--- START ---
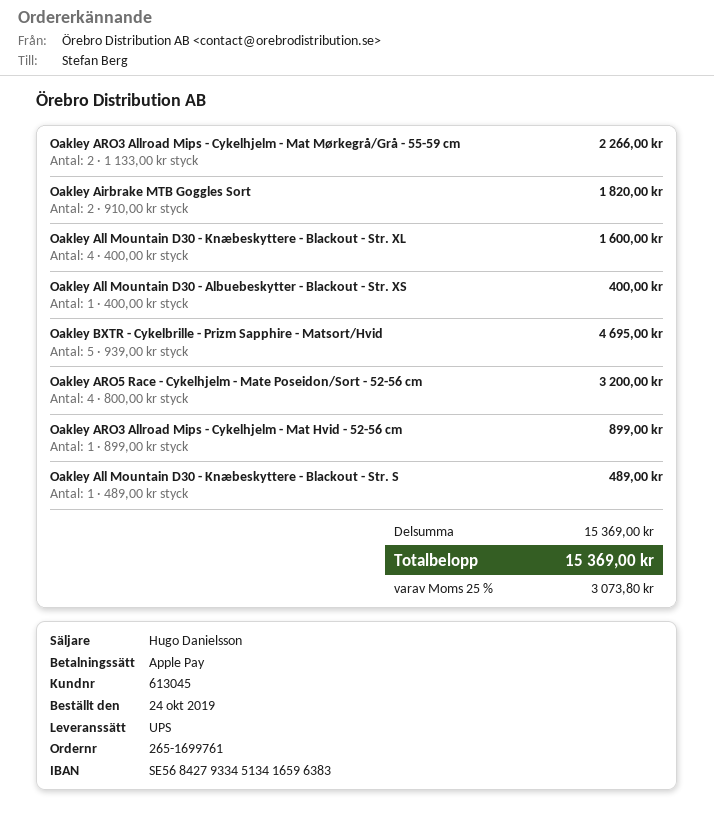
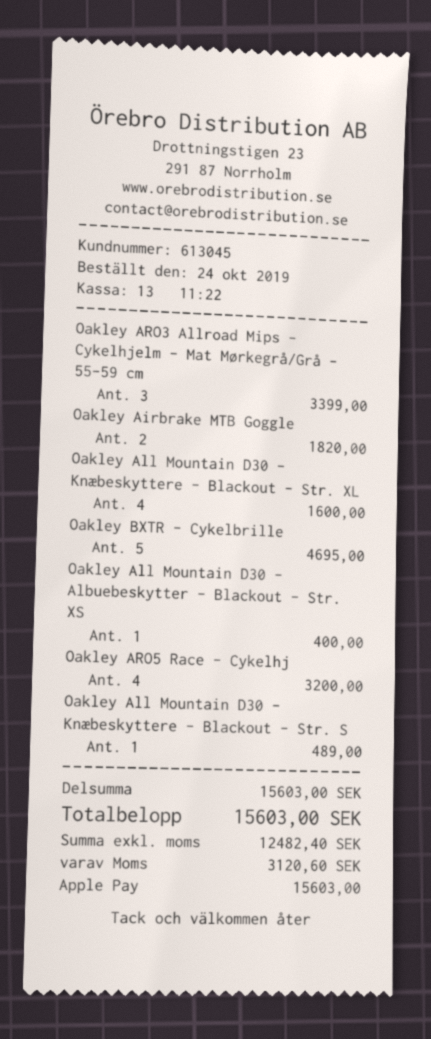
Oakley ARO3 Allroad Mips - Cykelhjelm - Mat Mørkegrå/Grå - 55-59 cm: 2 for 2266.00 -> 3 for 3399.00
Oakley ARO3 Allroad Mips - Cykelhjelm - Mat Hvid - 52-56 cm: 1 for 899.00 -> none
subtotal: 15369.00 -> 15603.00
tax: 3073.80 -> 3120.60
total: 15369.00 -> 15603.00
--- END ---
## THE PROBLEM
Compute the number of lines in the records that contain the string "Oakley", and return that number alone.

## RESPONSE TO THIS TASK
2